:: THE TASK ::
Where does the string "camera" appear in the records? Copy each line that holds it.

:: Before and after images ::
★ ★ ★ ★

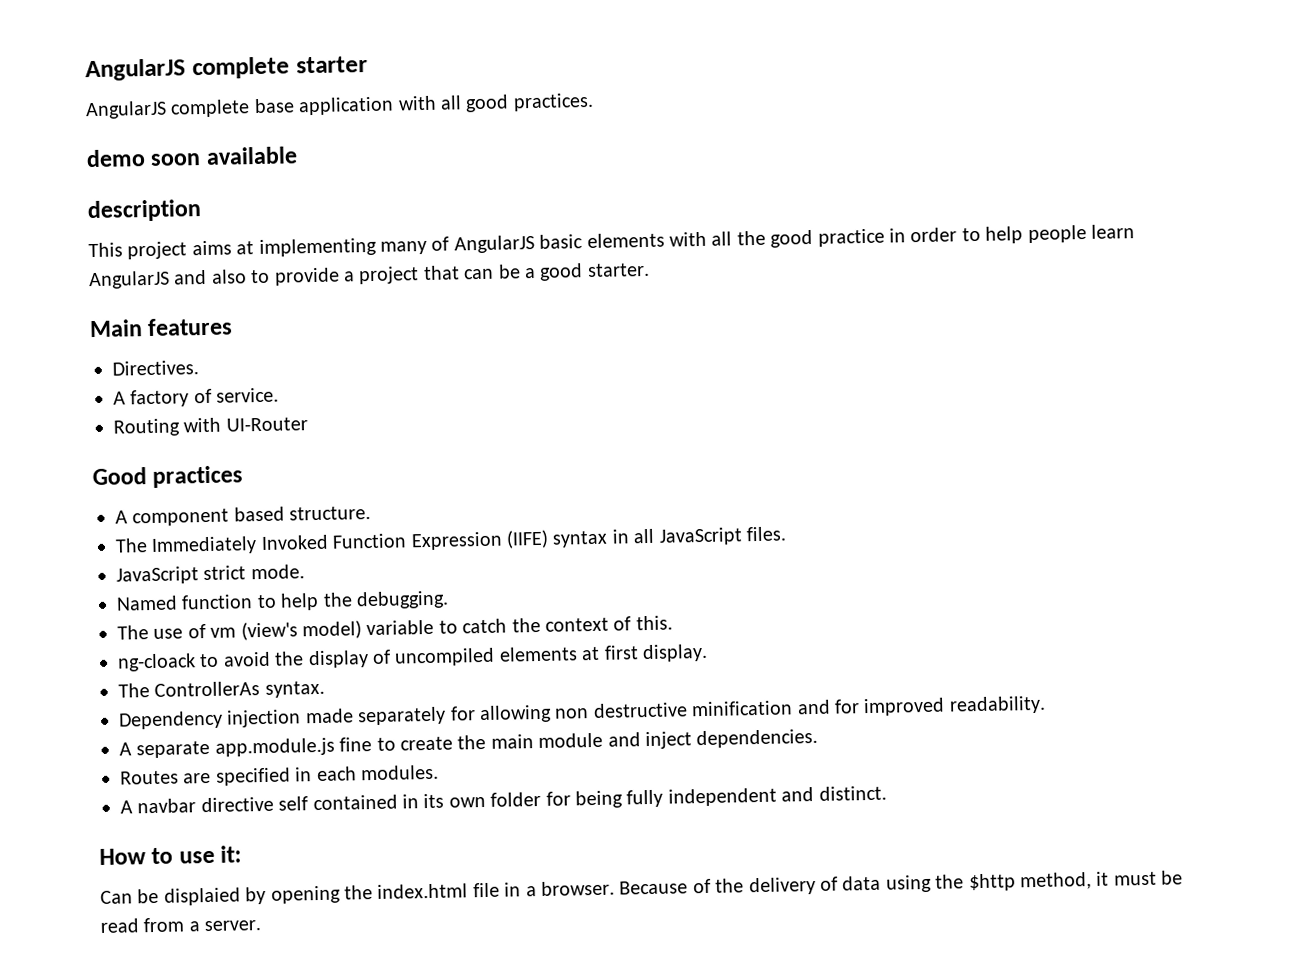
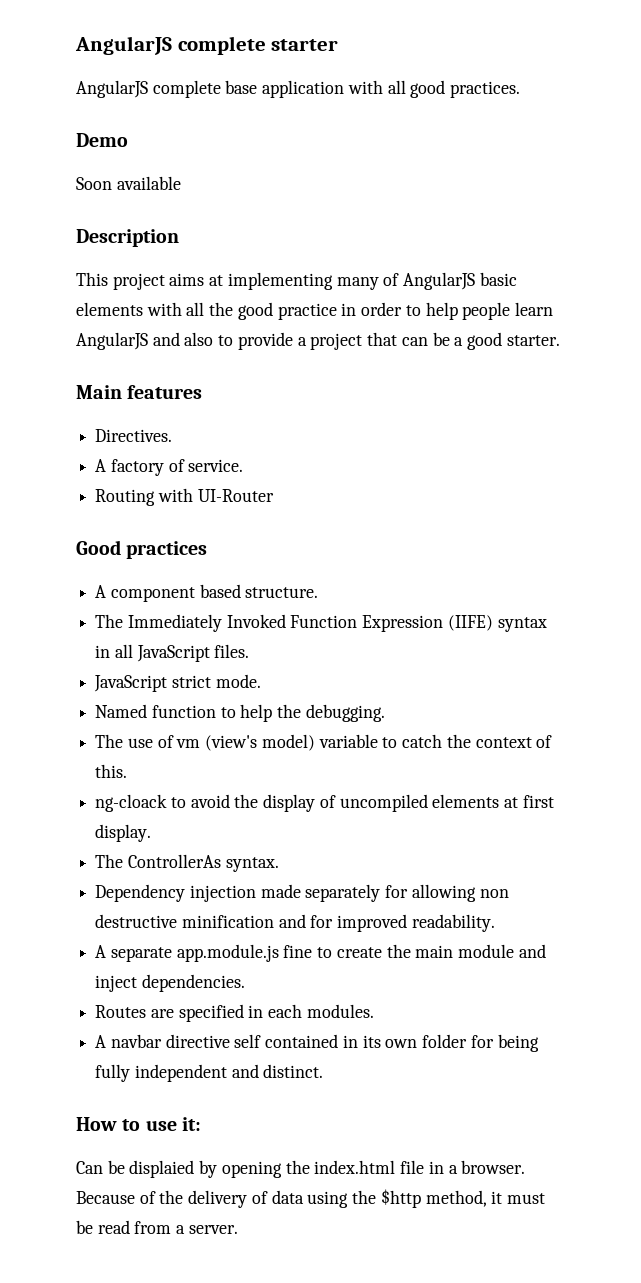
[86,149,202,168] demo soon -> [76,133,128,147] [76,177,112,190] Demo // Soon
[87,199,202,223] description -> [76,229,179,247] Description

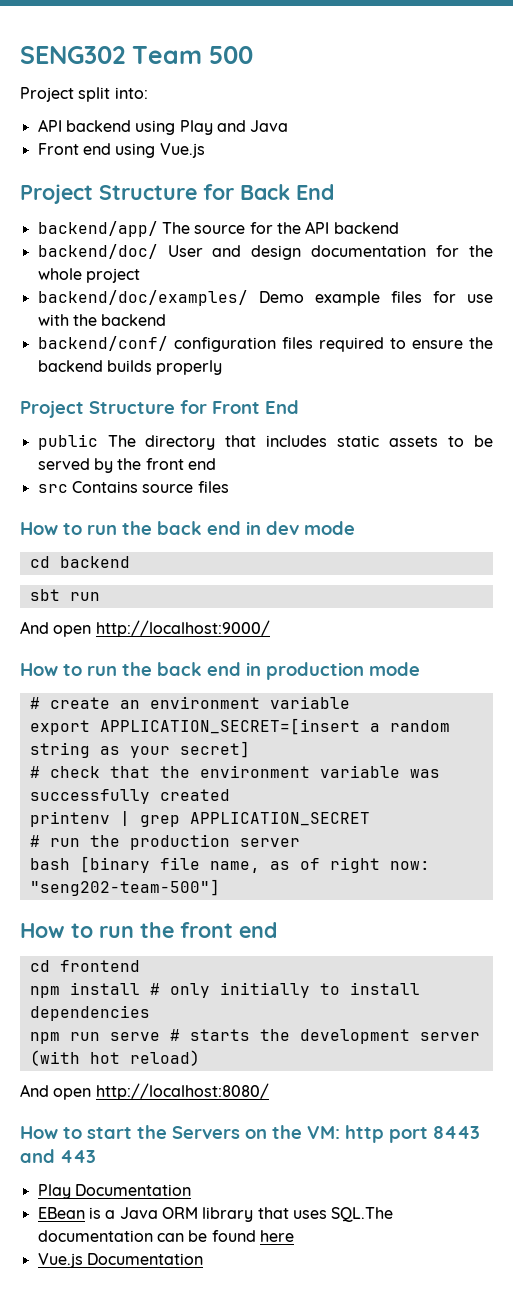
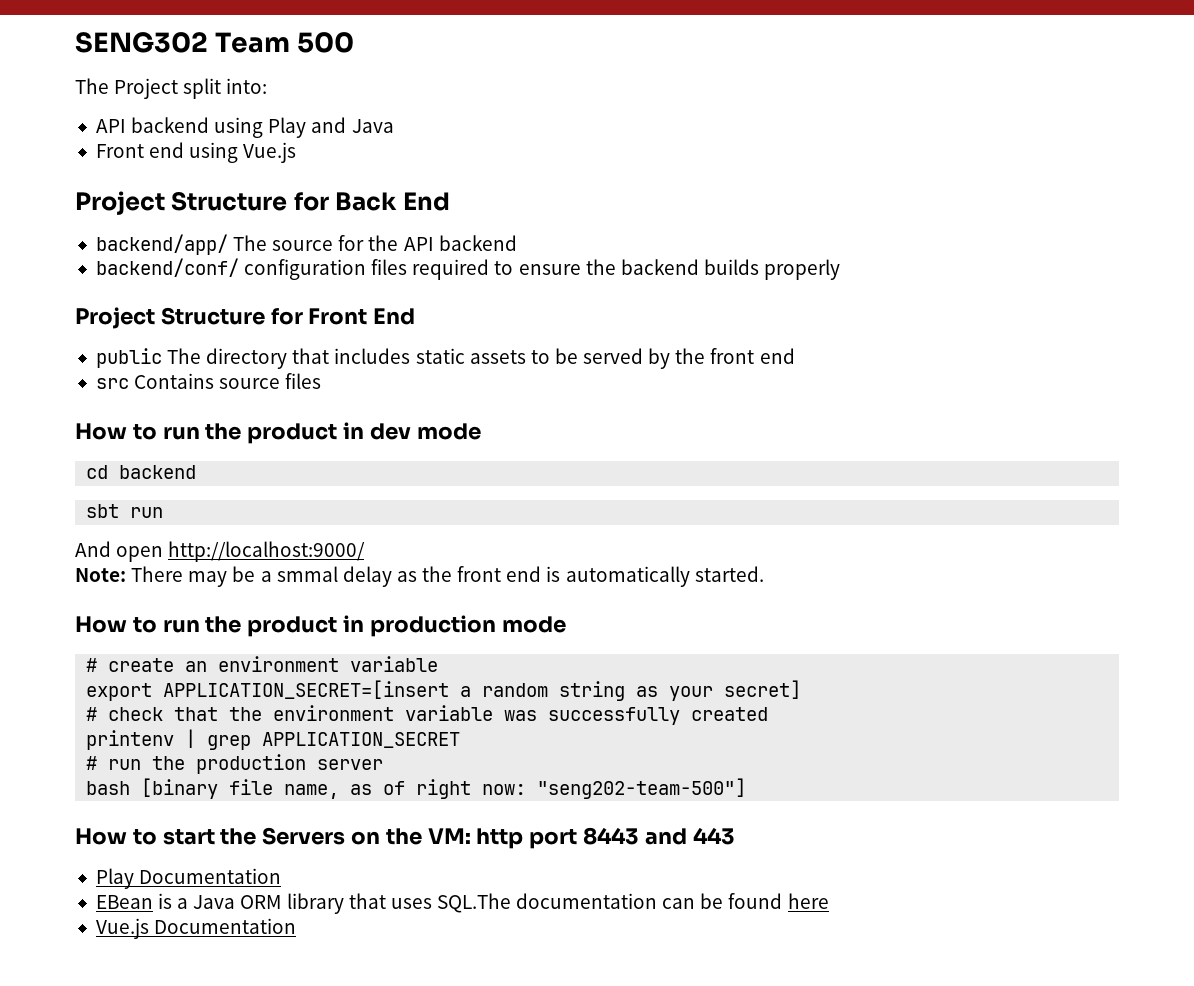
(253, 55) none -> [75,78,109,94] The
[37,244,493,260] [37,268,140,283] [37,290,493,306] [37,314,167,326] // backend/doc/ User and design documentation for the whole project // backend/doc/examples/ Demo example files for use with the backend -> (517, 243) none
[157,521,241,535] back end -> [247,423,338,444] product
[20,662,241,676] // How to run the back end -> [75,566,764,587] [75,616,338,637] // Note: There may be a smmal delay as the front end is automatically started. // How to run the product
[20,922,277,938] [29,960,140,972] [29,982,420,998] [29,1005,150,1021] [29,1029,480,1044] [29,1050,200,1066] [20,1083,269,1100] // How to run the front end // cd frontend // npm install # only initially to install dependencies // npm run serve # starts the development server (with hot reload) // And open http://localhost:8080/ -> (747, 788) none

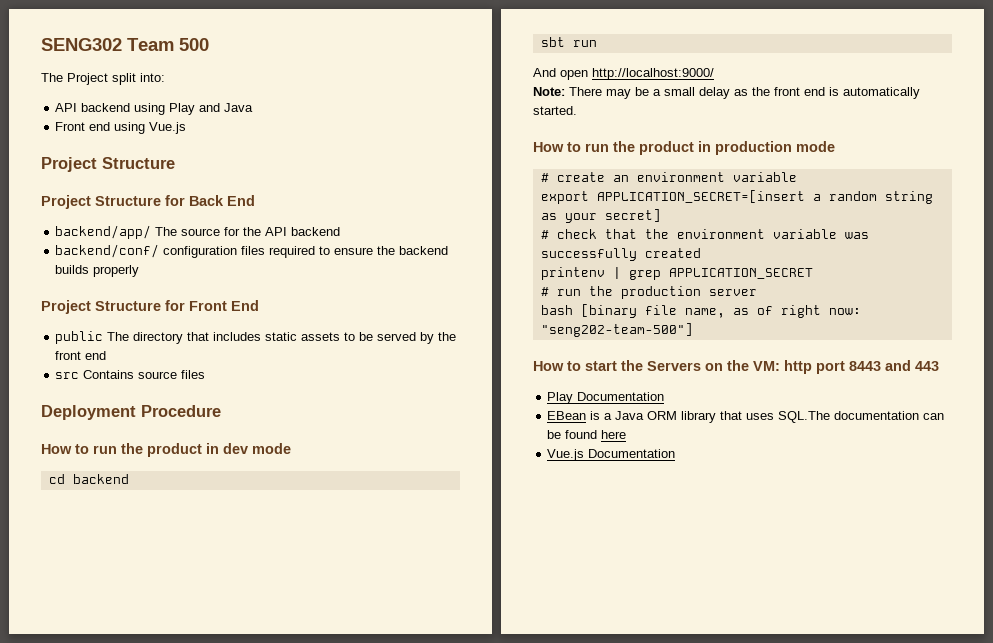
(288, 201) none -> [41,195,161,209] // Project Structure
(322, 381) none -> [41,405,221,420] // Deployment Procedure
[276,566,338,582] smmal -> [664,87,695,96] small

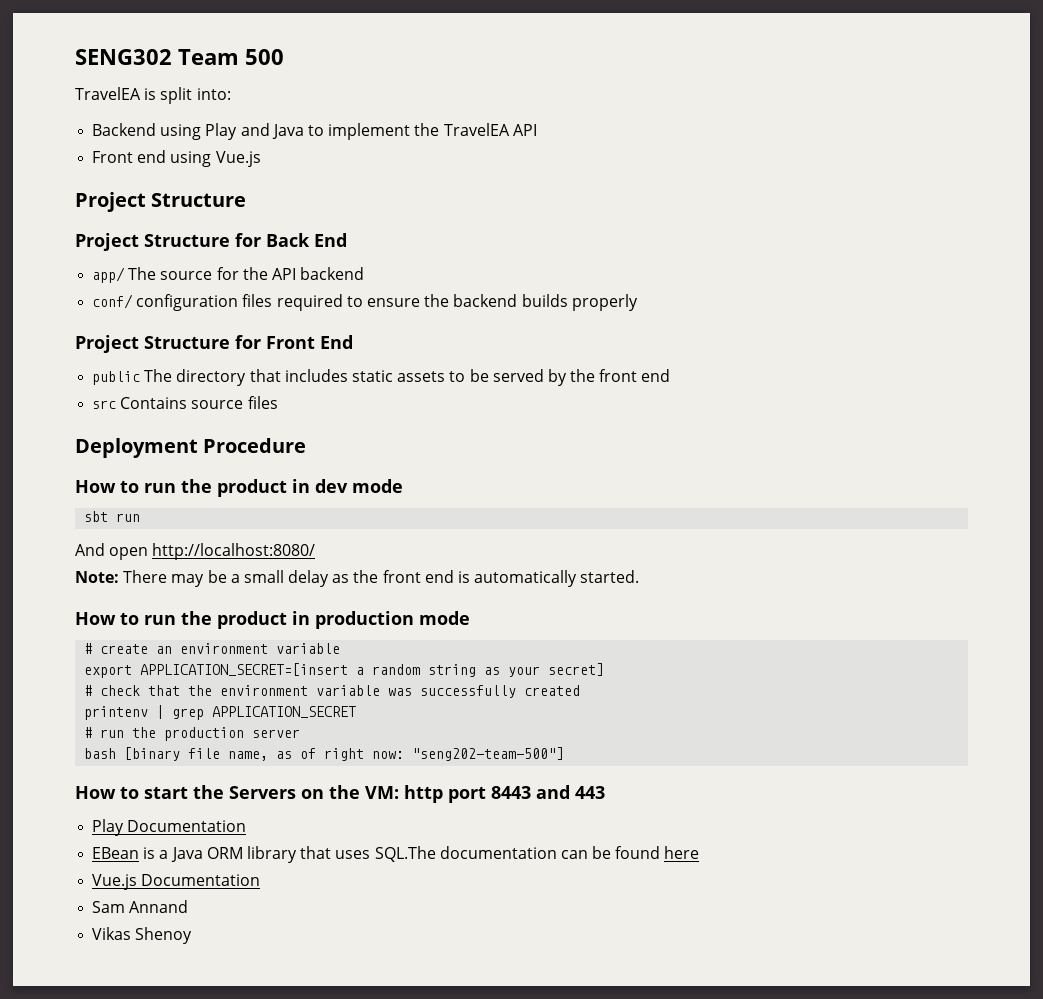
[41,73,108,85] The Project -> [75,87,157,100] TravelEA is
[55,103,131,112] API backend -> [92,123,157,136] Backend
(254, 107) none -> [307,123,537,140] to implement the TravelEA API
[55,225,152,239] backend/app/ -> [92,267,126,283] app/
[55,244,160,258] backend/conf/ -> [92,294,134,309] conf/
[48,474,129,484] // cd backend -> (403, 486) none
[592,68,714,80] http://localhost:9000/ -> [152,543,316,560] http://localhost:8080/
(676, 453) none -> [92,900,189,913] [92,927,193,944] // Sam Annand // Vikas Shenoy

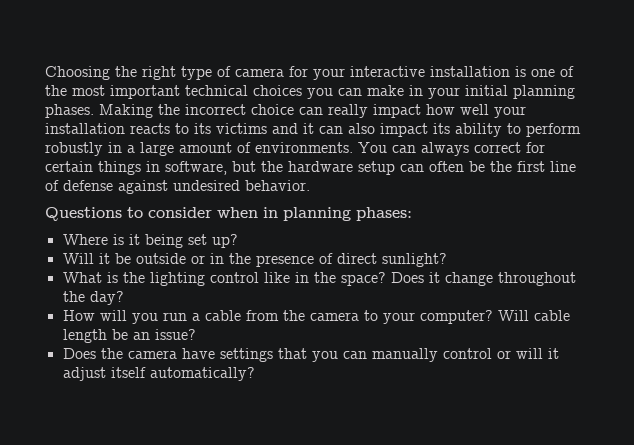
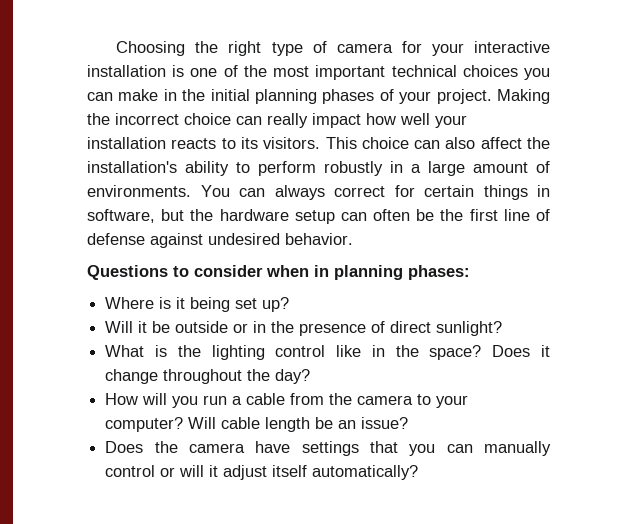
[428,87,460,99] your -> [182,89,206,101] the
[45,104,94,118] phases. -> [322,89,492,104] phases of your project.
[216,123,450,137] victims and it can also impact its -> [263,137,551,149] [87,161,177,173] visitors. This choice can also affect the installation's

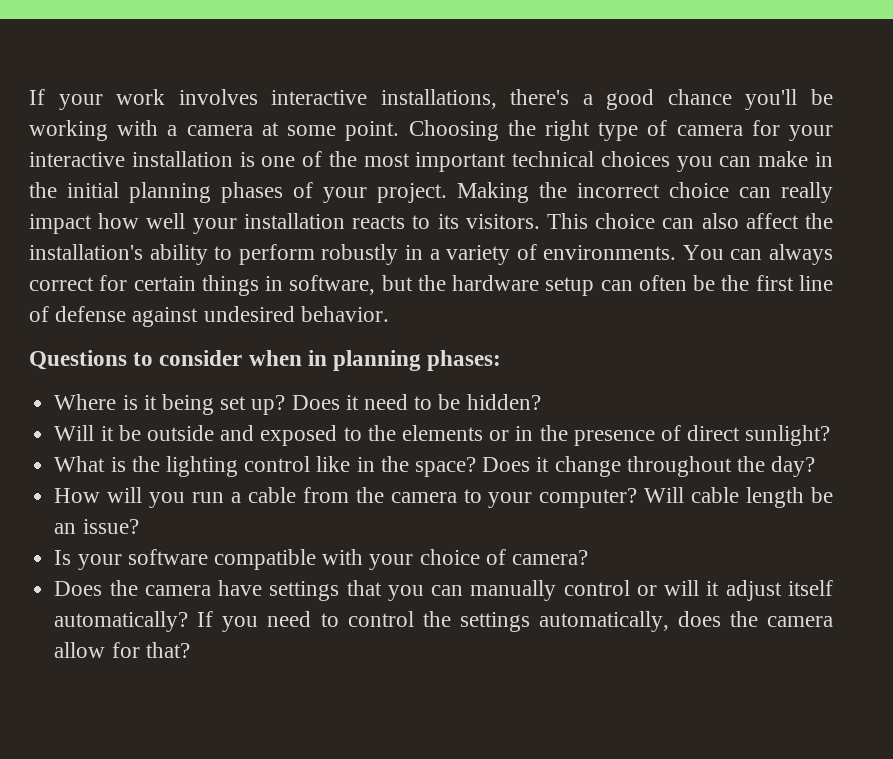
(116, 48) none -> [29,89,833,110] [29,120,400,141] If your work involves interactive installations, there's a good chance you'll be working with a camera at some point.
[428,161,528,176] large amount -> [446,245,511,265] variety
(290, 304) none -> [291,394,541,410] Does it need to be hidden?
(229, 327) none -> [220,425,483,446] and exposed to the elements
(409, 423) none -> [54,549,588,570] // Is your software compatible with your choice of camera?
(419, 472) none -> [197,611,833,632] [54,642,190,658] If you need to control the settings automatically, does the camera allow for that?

★ ★ ★ ★

:: EXERCISE SOLUTION ::
(116, 48) none -> [29,89,833,110] [29,120,400,141] If your work involves interactive installations, there's a good chance you'll be working with a camera at some point.
(409, 423) none -> [54,549,588,570] // Is your software compatible with your choice of camera?
(419, 472) none -> [197,611,833,632] [54,642,190,658] If you need to control the settings automatically, does the camera allow for that?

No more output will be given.